--- Content revision data ---
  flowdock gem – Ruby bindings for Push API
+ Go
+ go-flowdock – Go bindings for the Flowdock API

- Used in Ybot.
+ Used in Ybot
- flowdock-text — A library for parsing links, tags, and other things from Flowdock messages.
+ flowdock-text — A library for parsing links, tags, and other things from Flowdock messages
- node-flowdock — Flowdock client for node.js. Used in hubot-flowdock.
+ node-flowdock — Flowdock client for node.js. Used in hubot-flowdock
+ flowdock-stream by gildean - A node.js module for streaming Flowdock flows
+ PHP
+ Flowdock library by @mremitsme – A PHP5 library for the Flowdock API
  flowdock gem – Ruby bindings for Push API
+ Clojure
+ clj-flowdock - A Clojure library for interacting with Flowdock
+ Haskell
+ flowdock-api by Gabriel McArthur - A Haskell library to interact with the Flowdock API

---

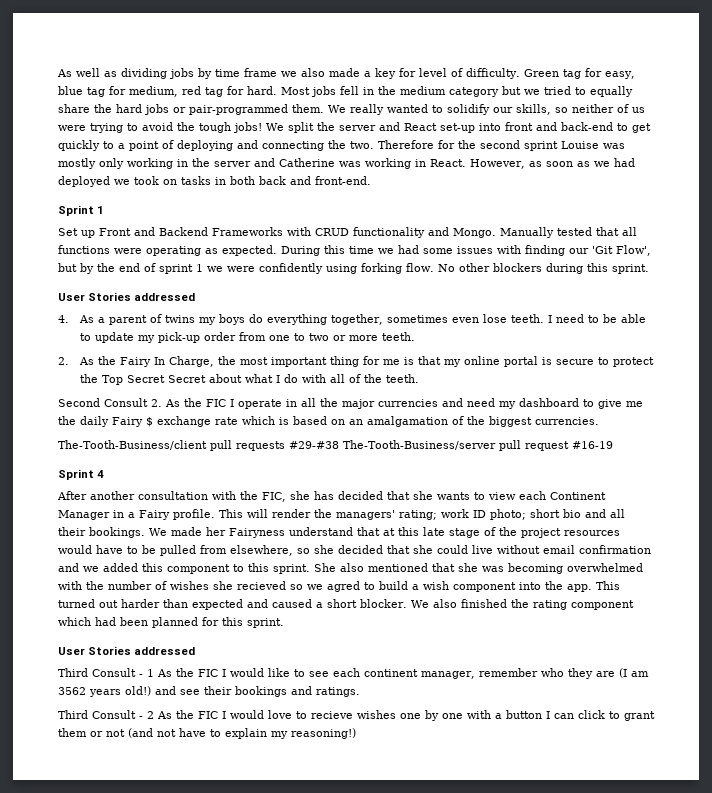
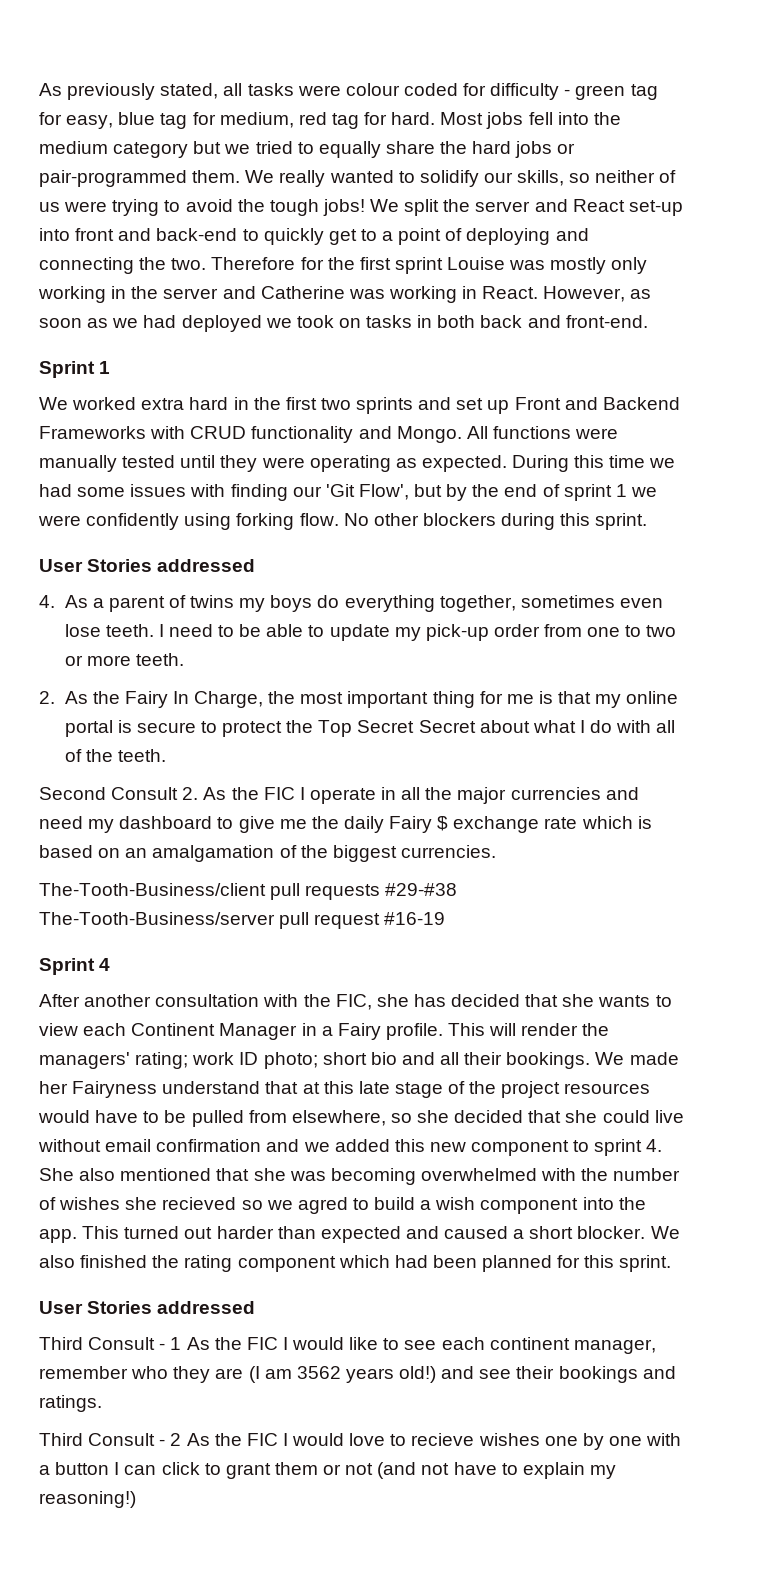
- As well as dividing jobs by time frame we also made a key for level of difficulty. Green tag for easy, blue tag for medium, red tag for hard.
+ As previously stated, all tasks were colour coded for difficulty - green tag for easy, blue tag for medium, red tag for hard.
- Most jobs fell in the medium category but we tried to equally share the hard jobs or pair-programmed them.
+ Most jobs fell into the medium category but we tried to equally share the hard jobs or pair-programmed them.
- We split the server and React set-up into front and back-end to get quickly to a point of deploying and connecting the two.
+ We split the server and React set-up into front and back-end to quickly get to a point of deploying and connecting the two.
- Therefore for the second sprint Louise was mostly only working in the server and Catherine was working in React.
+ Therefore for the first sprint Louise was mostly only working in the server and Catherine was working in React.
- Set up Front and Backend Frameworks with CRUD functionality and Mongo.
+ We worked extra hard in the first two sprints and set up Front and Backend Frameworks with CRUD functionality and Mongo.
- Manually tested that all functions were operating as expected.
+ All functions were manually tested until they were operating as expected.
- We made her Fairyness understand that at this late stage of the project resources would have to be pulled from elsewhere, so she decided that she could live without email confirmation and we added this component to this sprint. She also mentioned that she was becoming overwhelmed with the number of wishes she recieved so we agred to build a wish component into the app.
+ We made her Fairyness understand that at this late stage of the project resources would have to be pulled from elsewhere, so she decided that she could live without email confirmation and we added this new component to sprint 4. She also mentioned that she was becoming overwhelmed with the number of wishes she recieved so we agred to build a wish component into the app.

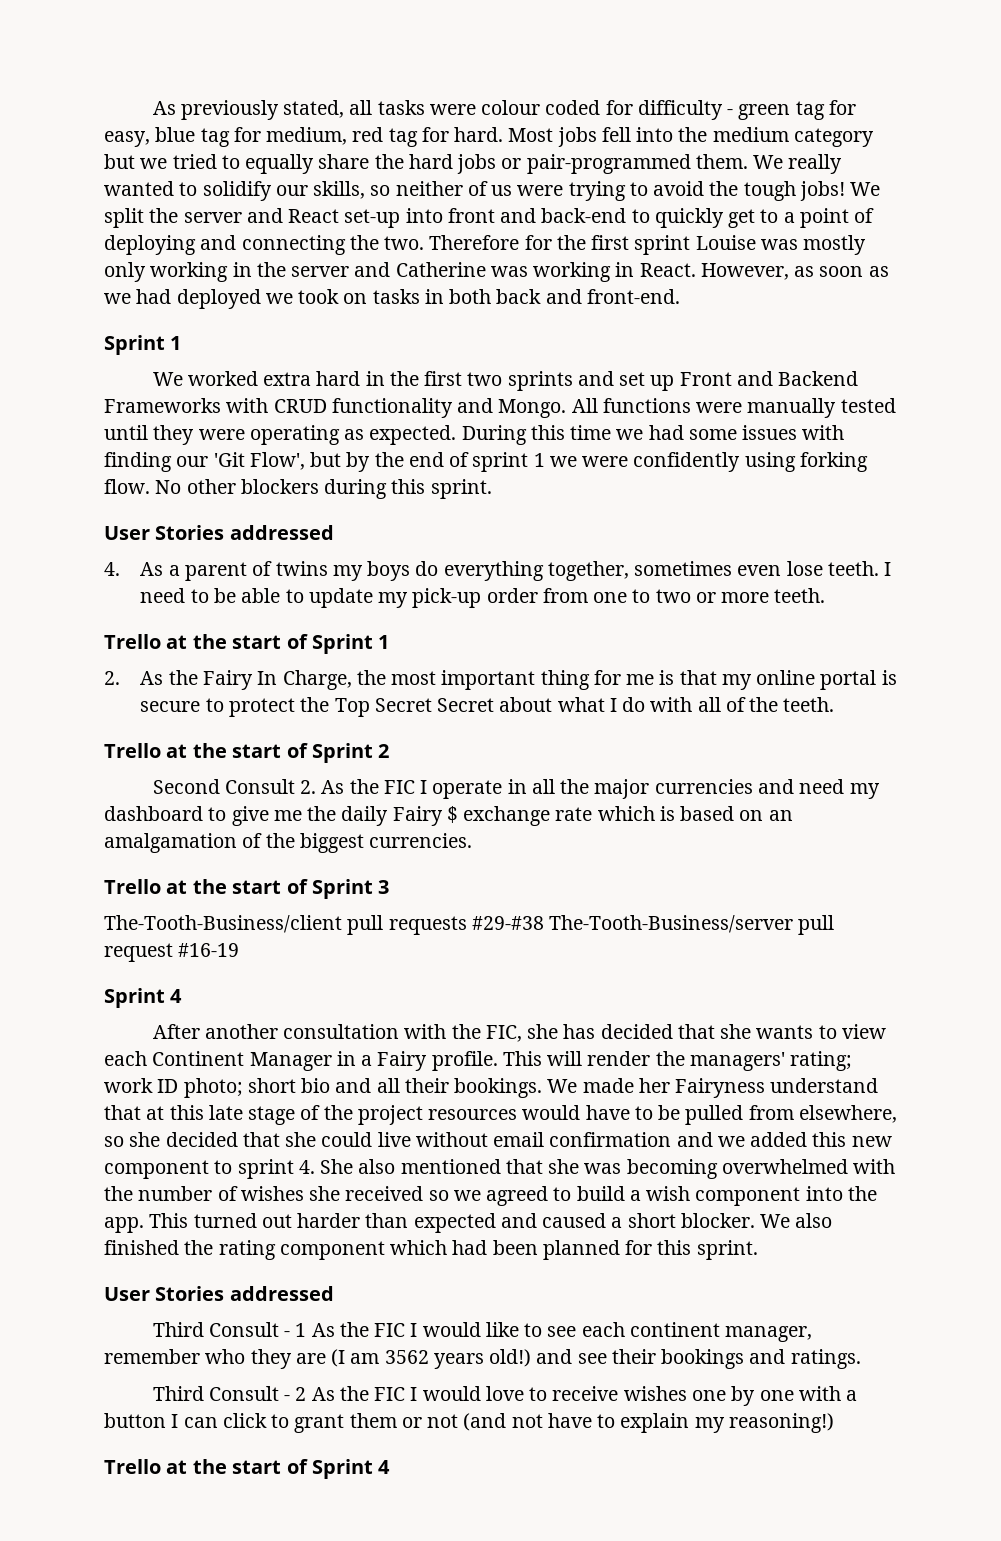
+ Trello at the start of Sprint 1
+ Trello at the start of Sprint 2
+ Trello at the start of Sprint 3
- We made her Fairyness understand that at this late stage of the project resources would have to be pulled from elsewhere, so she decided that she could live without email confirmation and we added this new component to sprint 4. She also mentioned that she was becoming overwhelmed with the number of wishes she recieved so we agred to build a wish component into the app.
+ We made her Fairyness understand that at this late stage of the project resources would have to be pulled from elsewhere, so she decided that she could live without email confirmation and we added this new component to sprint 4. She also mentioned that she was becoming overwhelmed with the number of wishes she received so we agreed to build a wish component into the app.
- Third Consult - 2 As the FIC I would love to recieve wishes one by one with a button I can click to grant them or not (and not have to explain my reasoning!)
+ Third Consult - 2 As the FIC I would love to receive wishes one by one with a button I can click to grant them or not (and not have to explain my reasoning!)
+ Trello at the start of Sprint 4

--- Task brief ---
There is a run of lines above from the one with "love to receive" to the one with "of Sprint 4"; print exactly that run, both ends included, and nothing else.

--- Solution to this task ---
+ Third Consult - 2 As the FIC I would love to receive wishes one by one with a button I can click to grant them or not (and not have to explain my reasoning!)
+ Trello at the start of Sprint 4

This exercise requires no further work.